I can't speak to the playset, but we had a large pergola built out of Western Red Cedar. It's a 17' x 50' monster, but perfect for our backyard in North Texas. It went up in 2011 and I've sealed it every two to three years since. With the exception of the very top, it has maintained it's color very well. The top has gone almost black, but you don't see that from the ground. You might consider sealing if only to keep the wood from drying out and starting to splinter where little arms and legs can get caught. I use Olympic Maximum clear on the pergola. It was at Lowes but I didn't see it there last time I was in.

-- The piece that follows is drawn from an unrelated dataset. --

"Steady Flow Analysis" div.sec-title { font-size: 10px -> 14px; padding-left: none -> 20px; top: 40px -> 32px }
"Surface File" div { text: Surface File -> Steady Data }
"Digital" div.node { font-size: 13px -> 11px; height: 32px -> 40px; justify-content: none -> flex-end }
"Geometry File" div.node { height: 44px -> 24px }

I hope this helps.


----------



## steffen707 (Feb 14, 2012)

> I can t speak to the playset, but we had a large pergola built out of Western Red Cedar. It s a 17 x 50 monster, but perfect for our backyard in North Texas. It went up in 2011 and I ve sealed it every two to three years since. With the exception of the very top, it has maintained it s color very well. The top has gone almost black, but you don t see that from the ground. You might consider sealing if only to keep the wood from drying out and starting to splinter where little arms and legs can get caught. I use Olympic Maximum clear on the pergola. It was at Lowes but I didn t see it there last time I was in. I hope this helps.
> 
> - Zonker


Thanks Zonker!


----------